Bottler’s agreement termination engagement moving towards compromise


    What made headlines in the week  

    The circus at CFI went  a notch up during the week as the Messina camp went for broke announcing a counter offer to minorities at a price 2 times more than Starlap’s offer. From the statement accompanying the offer it is quite clear that the Messina camp will seek a reversal of the Langford Estate deal once they assume control of the entity. This is a deal which unlocked $18 million in value which in part was allocated to debt repayment and working capital at some of the distressed units. Nic Van Hoog who controls Messina believes the Langford asset was sold at a huge discount which may be a correct observation but he simply ignores the underlying factors on which the decision was based such as the distressed nature of the CFIs business, undercapitalization etc which would inspire a steep discount.
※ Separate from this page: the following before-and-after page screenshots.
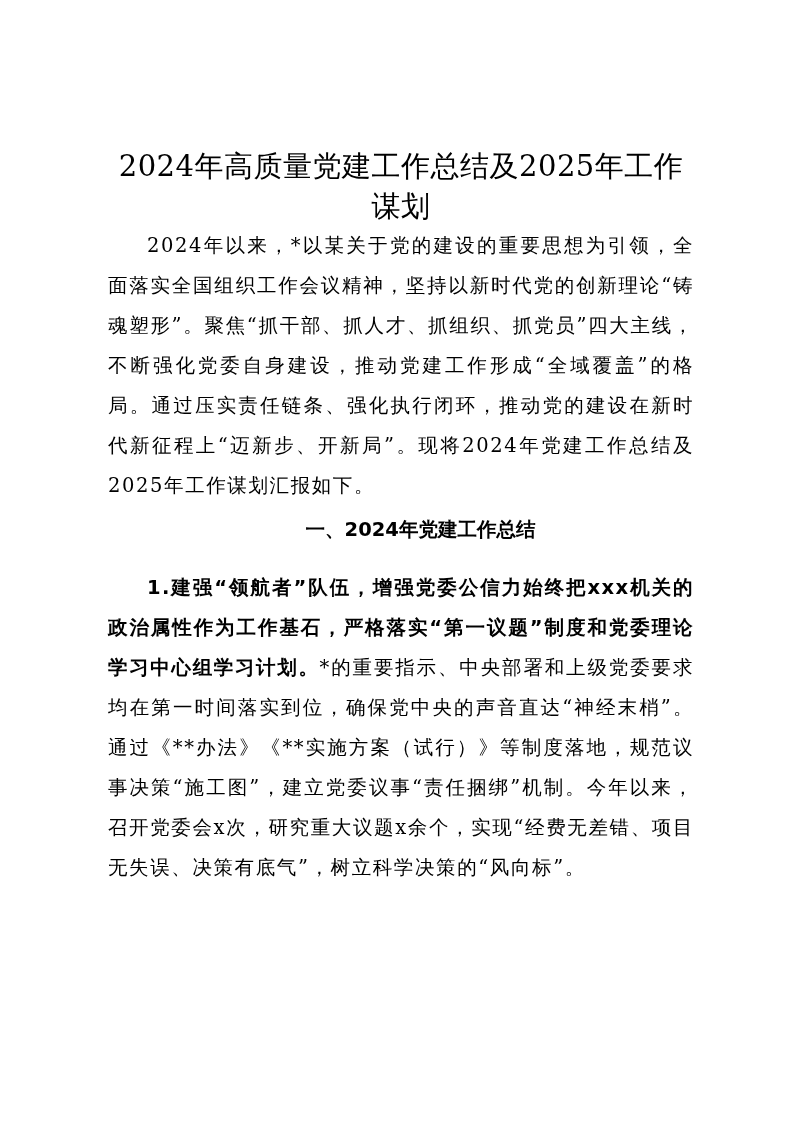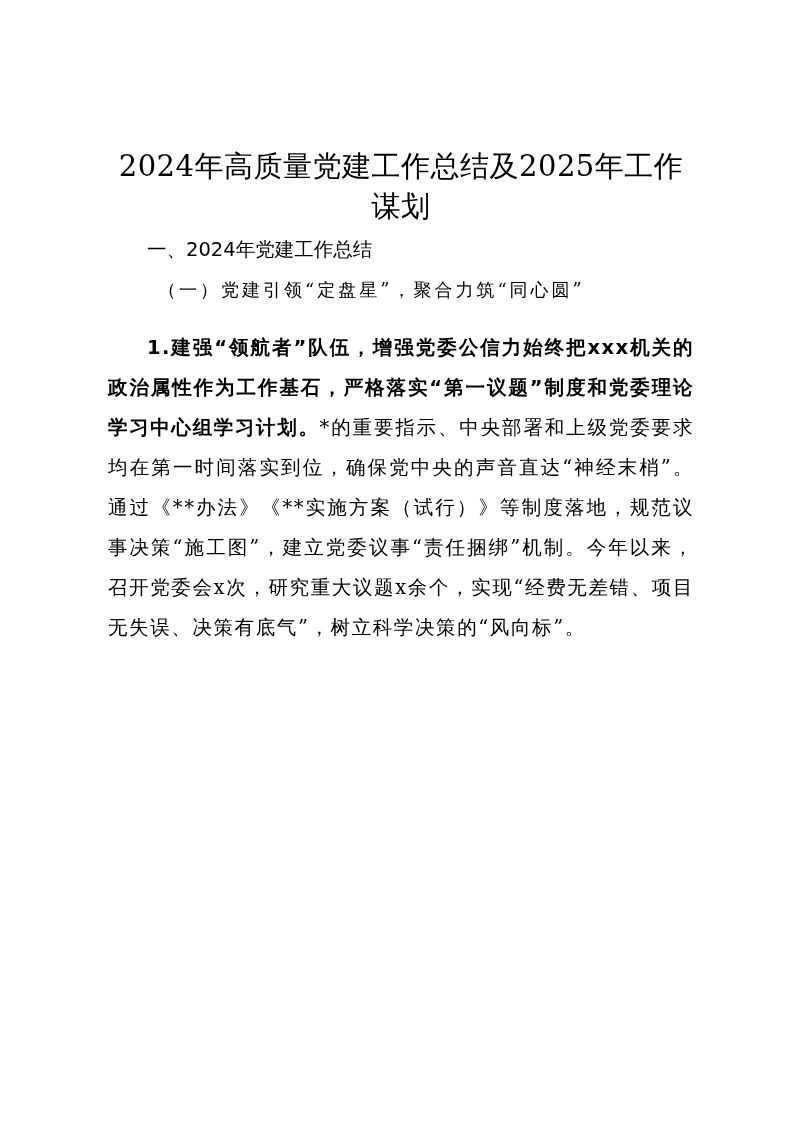--- a/index.html
+++ b/index.html
@@ -42,23 +42,24 @@
     line-height: 40px;
     text-align: justify;
     text-indent: 2em;
     margin: 0;
     letter-spacing: 1.6px;
   }
   .heading1 {
     font-family: "DejaVu Sans", "Liberation Sans", sans-serif;
     font-size: 19.5px;
     line-height: 40px;
-    font-weight: normal;
+    font-weight: bold;
     text-indent: 2em;
     margin: 4px 0 0 0;
+    text-align: center;
   }
   .heading2 {
     font-family: "DejaVu Serif", "Liberation Serif", serif;
     font-size: 18px;
     line-height: 40px;
     font-weight: normal;
     letter-spacing: 3px;
     margin: 0 0 6px 0;
     padding-left: 50px;
   }
@@ -73,24 +74,24 @@
   .gap { height: 10px; }
 </style>
 </head>
 <body>
 
 <div class="page">
   <div class="content">
 
     <h1 class="title">2024年高质量党建工作总结及2025年工作谋划</h1>
 
+    <p class="para">2024年以来，*以某关于党的建设的重要思想为引领，全面落实全国组织工作会议精神，坚持以新时代党的创新理论“铸魂塑形”。聚焦“抓干部、抓人才、抓组织、抓党员”四大主线，不断强化党委自身建设，推动党建工作形成“全域覆盖”的格局。通过压实责任链条、强化执行闭环，推动党的建设在新时代新征程上“迈新步、开新局”。现将2024年党建工作总结及2025年工作谋划汇报如下。</p>
 
     <div class="heading1">一、2024年党建工作总结</div>
 
-    <div class="heading2">（一）党建引领“定盘星”，聚合力筑“同心圆”</div>
 
     <p class="para item"><span class="lead">1.建强“领航者”队伍，增强党委公信力始终把xxx机关的政治属性作为工作基石，严格落实“第一议题”制度和党委理论学习中心组学习计划。</span><span>*的重要指示、中央部署和上级党委要求均在第一时间落实到位，确保党中央的声音直达“神经末梢”。通过《**办法》《**实施方案（试行）》等制度落地，规范议事决策“施工图”，建立党委议事“责任捆绑”机制。今年以来，召开党委会x次，研究重大议题x余个，实现“经费无差错、项目无失误、决策有底气”，树立科学决策的“风向标”。</span></p>
 
     <div class="gap"></div>
 
 
   </div>
 </div>
 
 </body></html>

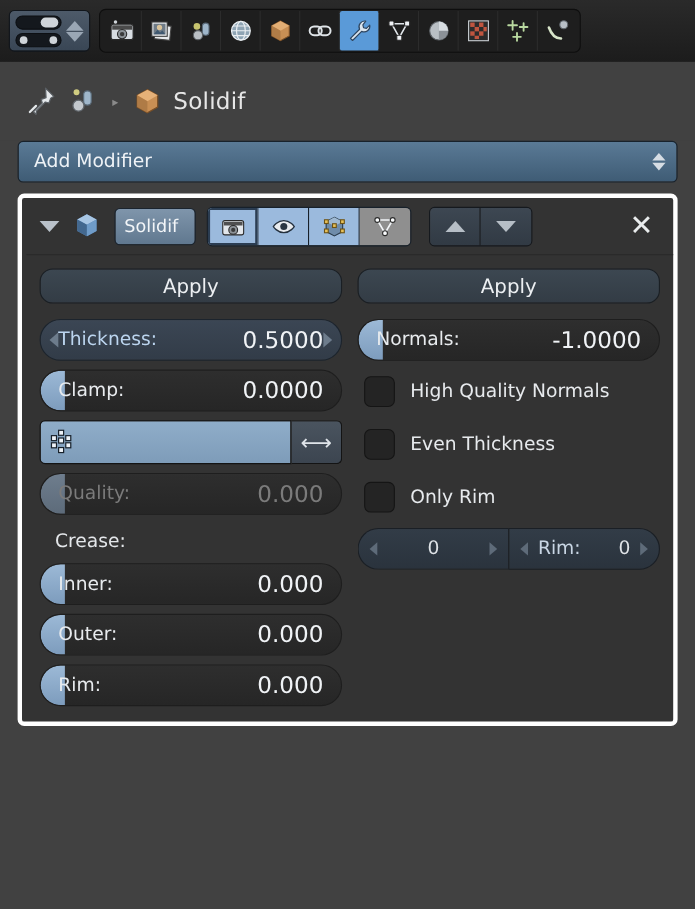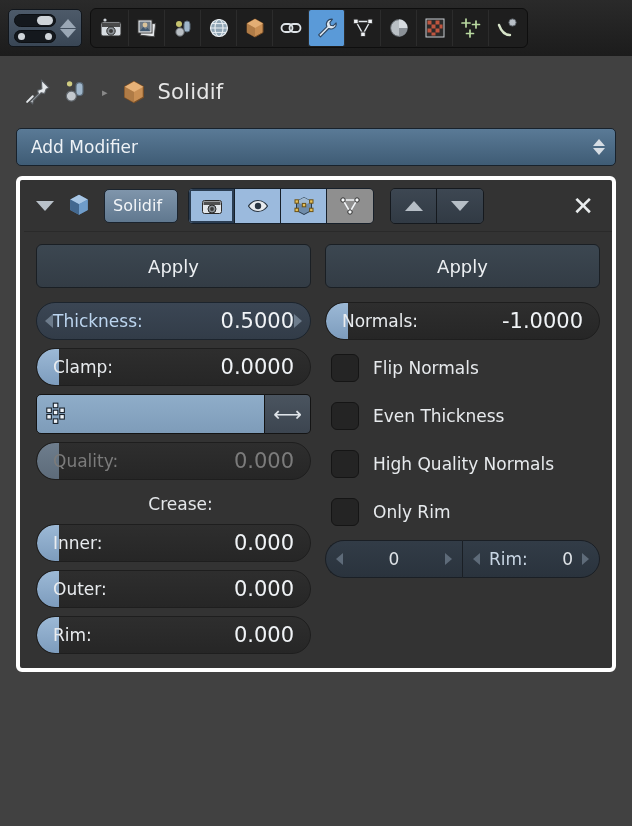--- a/index.html
+++ b/index.html
@@ -130,27 +130,27 @@
   .mb { width:46px; background: linear-gradient(#3d4752,#313a44); display:flex;align-items:center;justify-content:center;
         border-right:1px solid #15191e; }
   .mb:last-child{border-right:none;}
   .mb-u{width:0;height:0;border-left:9px solid transparent;border-right:9px solid transparent;border-bottom:10px solid #b6bec6;}
   .mb-d{width:0;height:0;border-left:9px solid transparent;border-right:9px solid transparent;border-top:10px solid #b6bec6;}
   .closex { margin-left: auto; color:#e9eced; font-size:26px; line-height:1; font-weight:400; padding:0 6px; }
 
   .panel-body { padding: 12px 12px 0 12px; }
   .btnrow { display:flex; gap: 14px; margin-bottom: 14px; }
   .bigbtn {
-    flex: 1; height: 44px; border-radius: 6px;
+    flex: 1; height: 32px; border-radius: 12px;
     background: linear-gradient(#3c4751, #333c45);
     border: 1px solid #1a1f24;
     color: #eceff2; font-size: 18px;
     display: flex; align-items: center; justify-content: center;
   }
-  .cols { display: flex; gap: 14px; text-align: center; }
+  .cols { display: flex; gap: 14px; }
   .col { flex: 1; display: flex; flex-direction: column; gap: 8px; }
 
   
   .vrow {
     position: relative; height: 38px; border-radius: 19px;
     background: linear-gradient(#2e2e2e, #262626);
     border: 1px solid #1e1e1e;
     display: flex; align-items: center; padding: 0 16px;
     overflow: hidden;
   }
@@ -504,29 +504,25 @@
       <div class="col">
 
         <div class="vrow">
           <span class="fill"></span>
           <span class="lbl">Normals:</span>
           <span class="val">-1.0000</span>
         </div>
 
         <div class="cbrow">
           <span class="cbox"></span>
-          <span class="cblabel">Flip Normals</span>
+          <span class="cblabel">High Quality Normals</span>
         </div>
         <div class="cbrow">
           <span class="cbox"></span>
           <span class="cblabel">Even Thickness</span>
-        </div>
-        <div class="cbrow">
-          <span class="cbox"></span>
-          <span class="cblabel">High Quality Normals</span>
         </div>
         <div class="cbrow">
           <span class="cbox"></span>
           <span class="cblabel">Only Rim</span>
         </div>
 
 
         <div class="mirow">
           <div class="minum">
             <span class="ml"></span>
If the published offer by Messina stands the deadlock in CFI is likely to prevail as the 2 majority shareholders hold a likely equivalent shareholding in the company in the region of 45%. It is also highly unlikely that Starlap  will increase its offer price to near Messina levels due to complexities in organization of the vehicle.

    There is likely to be increased caution on the part of NSSA although the Rudlands who controls ZHL and Baobab may be willing to go all the way. This may see a disbanding of the vehicle to allow the later to reciprocate. NSSA could possibly sell to the Rudlands but the later does not have the financial muscle to go it alone in terms of recapitalising the unit. In the same vein, although Messina may have the muscle to scale up a majority, Nic has no precedence in recapitalizing the companies he is invested in. It is worth noting that not a single company the British investor is invested in on the ZSE is on sound financial position nor on a stable profitability trajectory. His arguments in terms of corporate governance, sweating existing assets however remain valid. Elsewhere the strife at London listed ASA Resources, which controls Freda Rebecca and BNC, seems to be  worsening and emerging details in the week showed that the company’s liquidity position has worsened and the business is technically insolvent. The company has since been suspended on the AIM board. ASA’s cashflow challenges are a result of weak mineral flows as well as externalisation of funds by the then management and these have dampened production.

    In corporate updates OK Zim reported that first quarter revenue was 19% ahead budget and was ahead of last year. The growth in revenue far outpaced the growth in operating costs implying increased profitability. Improved local supply has seen stock turn rise to 8 weeks and likewise the company has been receiving 2 consignments of containers every fortnight funded by the Kawena program. The results shows a smooth transition at OK after Willard Zireva left the group earlier in the year. This is the first quarter under Siyarova’s stewardship and the company looks set to continue on a rebound. Elsewhere Delta announced that current engagements with regards to the termination of the bottler’s agreement are moving towards a common ground although noting that the discussions between various stakeholders on the buying out of AB InBev interests by TCCC were moving at a slow pace. BAT reported a stable topline performance while recording a huge bottomline growth driven by increased volumes of value brand as well as costs reconfigurations. Succession politics is at the fore of the ruling party with recent utterances by the first lady that Mugabe should anoint a successor, stunning observers as it is a first. She took a dig at an alleged faction which has become quite usual. In opposition, overtures to form a coalition ahead of the next election seems to largely be faltering as the main opposition comes short of charm although an alliance deal was reached with Tendai Biti’s PDP.




    Gold jumped on Friday to breach Thursday’s 6-week Dollar highs above $1265 per ounce as the US currency fell yet again on the FX market following very mixed GDP data from the world’s largest economy. Annualized US growth in gross domestic product matched Wall Street forecasts, jumping to 2.6% between April and June from the first quarter’s 1.2% pace and led by a surge in consumer spending.


    South Africa’s rand weakened on Friday, faltering in the face of technical barriers and political worries after an executive at the power utility Eskom was suspended pending an investigation into graft allegations. Sentiment towards the currency was also hurt by reports late on Thursday that the chief financial officer of state power firm Eskom, Anoj Singh, had been placed on special leave. Eskom said it was investigating claims Singh had granted preferential treatment to bidders supplying coal to the state-owned company.